SH: We talked previously about AWS - the Amazon Web Services, and Amazon has built in, not just machines, but these whole Hadoop clusters that you can commission and pay for. So you guys are moving in that direction. We are also using this at Hipmunk now too for our log analysis.
It's really cool because you can basically just put in queries and say, "here's my data" (in fact we store our data in S3 in big text files) and then run the query using (say) 20 machines. Effectively, you can say how long you want to wait and Amazon will bring up all the machines, load up your data, run the job, and then shut all the machines down.
You guys are going to be running Mapreduce constantly though.
NW: That's right. How to do it with EMR is an interesting question. It's clear we can do it, we just need to set it up right.
SH: Is that going to compute the hot pages for every Reddit?
NW: It's mostly for user pages, but there are a few other things like your top links of this hour.
SH: One interesting thing that we learned at Reddit over the years was the issues that arise from old data.
In the beginning it had just a small amount of content, but as we grew the content turned into two flavours. Not just hot versus saved, but a kind of new versus old. If you go to your profile page, that content isn't accessed very often. Before we did the pre-computing thing, the hot pages were highly optimised. The queries were fast. Everything worked nicely. It was cached perfectly. Then somebody would hit a user page that hadn't been accessed in a month, and all of a sudden it's stale, cold data. It's not in the cache and the whole system chugs just to bring that out. That's when we started pre-computing and now you guys are taking it to the next level.
NW: The comments database is the really bad one. There are just so many comments, and so much data. These databases get overloaded. If you pull up an old comment page from two years ago that nobody has seen in more than three months, and which has to load 500 comments involving a disk hit for every single one, this can really hurt the system. We have a dedicated comment slave that is just for the likes of Google who pull these up every so often.
SH: There's a whole separate stack for Google?
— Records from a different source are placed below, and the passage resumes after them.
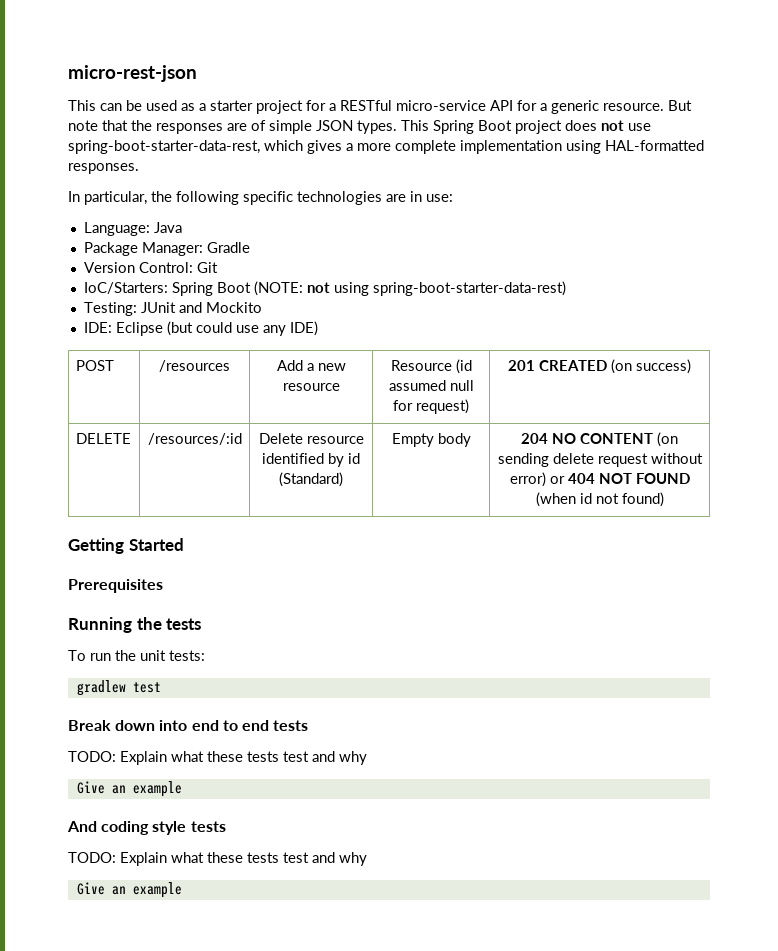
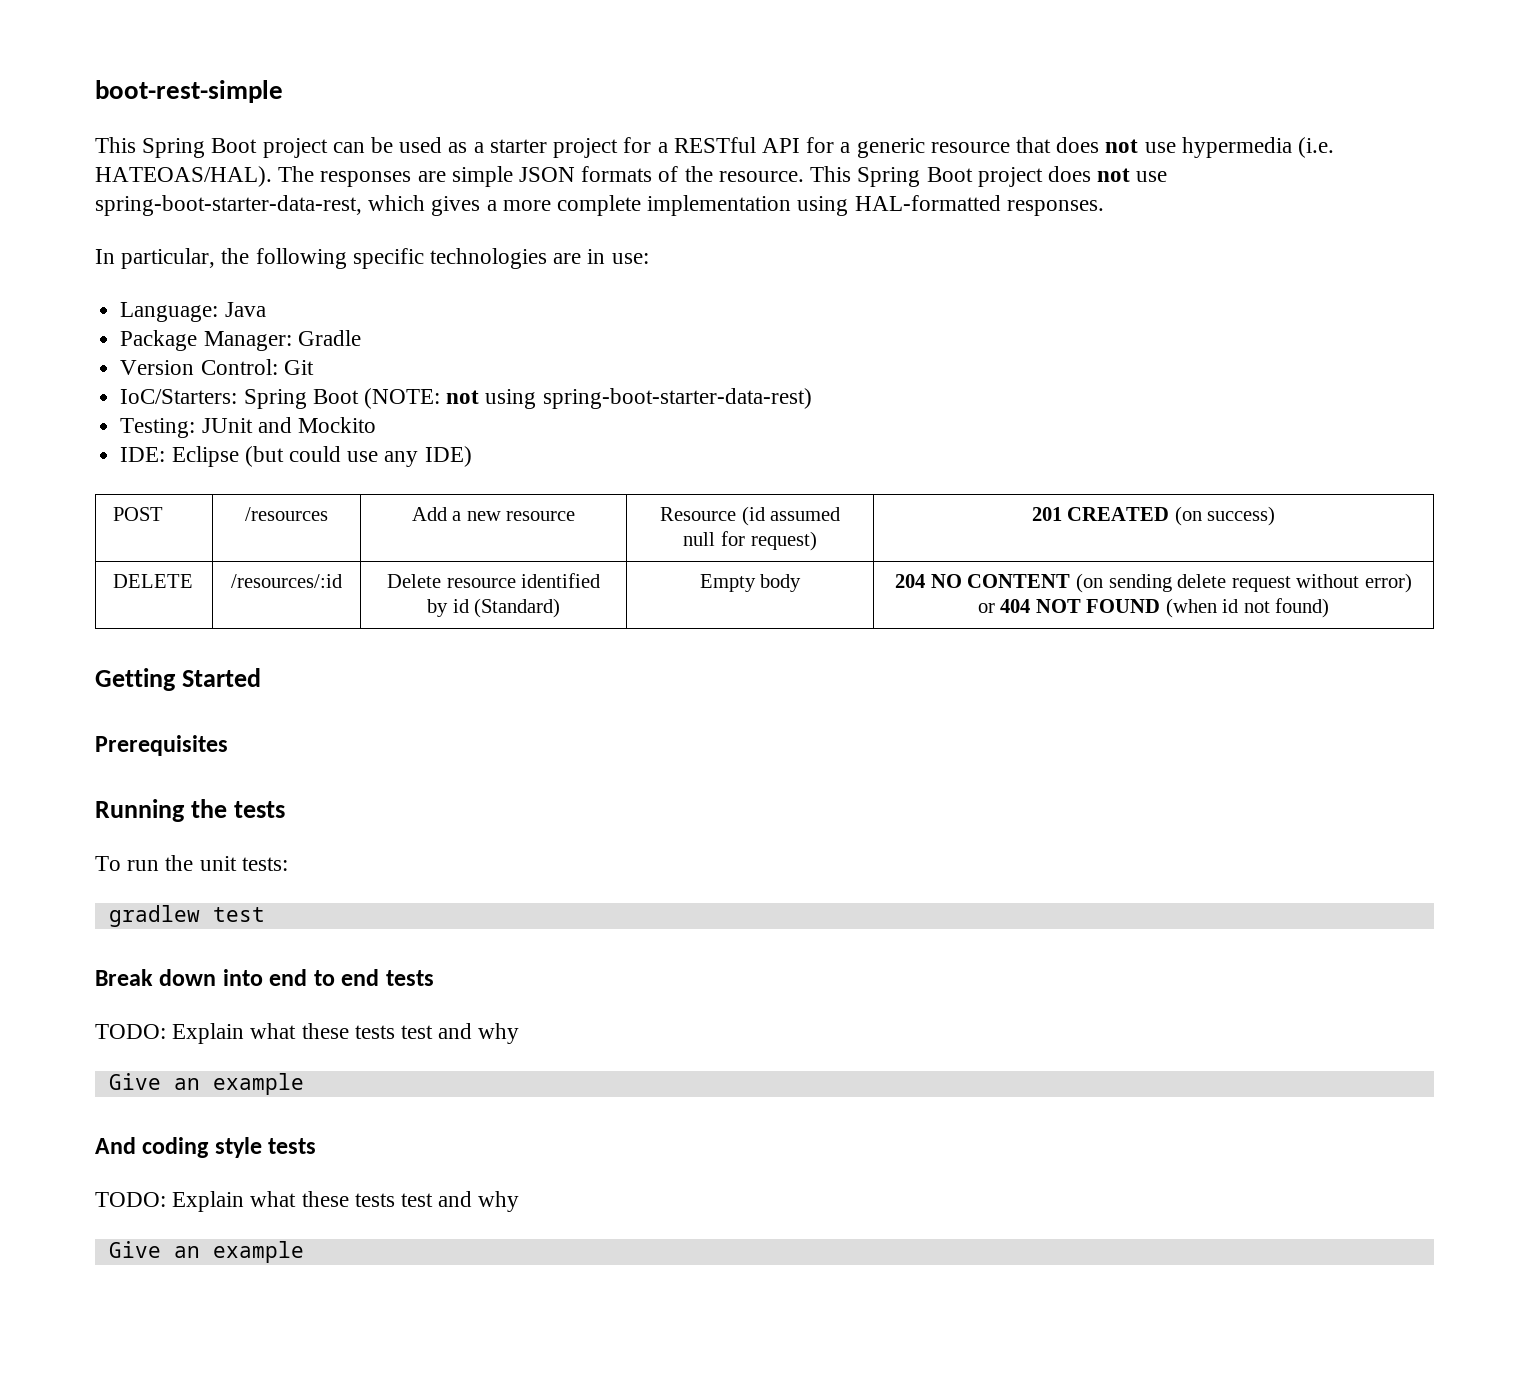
[68,65,197,82] [68,100,96,111] micro-rest-json // This -> [95,80,283,103] [95,137,328,158] boot-rest-simple // This Spring Boot project
[396,100,486,111] micro-service -> (756, 145) none
[603,100,692,111] [68,120,152,131] resource. But note that the -> [930,137,1335,158] [95,166,315,187] resource that does not use hypermedia (i.e. HATEOAS/HAL). The
[251,120,266,131] of -> (446, 176) none
[357,120,397,134] types. -> [581,166,804,182] formats of the resource.

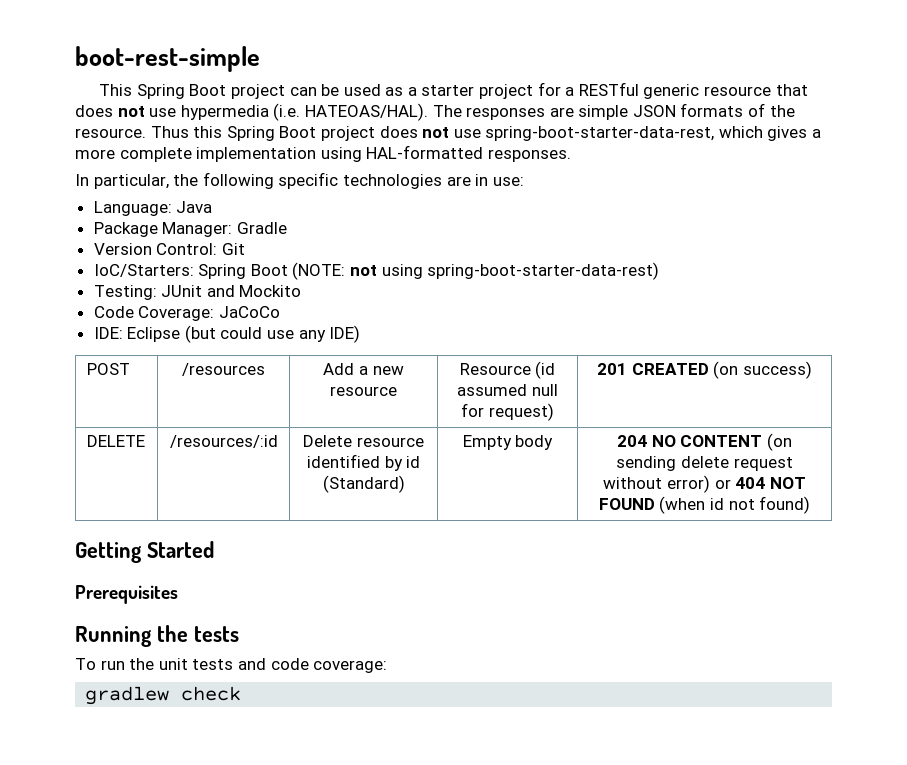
[761,137,851,153] API for a -> (639, 89) none
[810,166,852,182] This -> [150,126,223,138] Thus this
(376, 425) none -> [93,306,280,321] // Code Coverage: JaCoCo
[241,857,288,871] [108,905,265,927] [95,969,434,986] [95,1023,520,1044] [108,1073,304,1095] [95,1137,317,1158] [95,1191,520,1212] [108,1241,304,1263] tests: // gradlew test // Break down into end to end tests // TODO: Explain what these tests test and why // Give an example // And coding style tests // TODO: Explain what these tests test and why // Give an example -> [192,658,388,673] [85,686,242,705] tests and code coverage: // gradlew check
NW: Yes, and it's read-only.
SH: There are two or three app servers just for Google, because Google will come through and index everything. Reddit gets a lot of traffic from Google. You can take any two word combination from the front page of Reddit, do a Google search for it, and it will be in the top 10. That's because Google is just murdering Reddit. So they had to build a whole separate infrastructure just for Google, because they hit the site in a way that is really hard to cache for and which is completely from how users access Reddit.
SH: I think we've covered most of the big things. Is there anything else that you guys are working on now?
NW: We still have the queue system, and a lot of the actions - like doing a vote - when you hit the API in-point, all it does is to insert an item into the queue. It doesn't really do any work on it, and this happens in the background. If one of the databases is going slow, and it's taking too long to write, it doesn't effect the user. We use that for a lot of stuff now, and we're trying to move further towards that.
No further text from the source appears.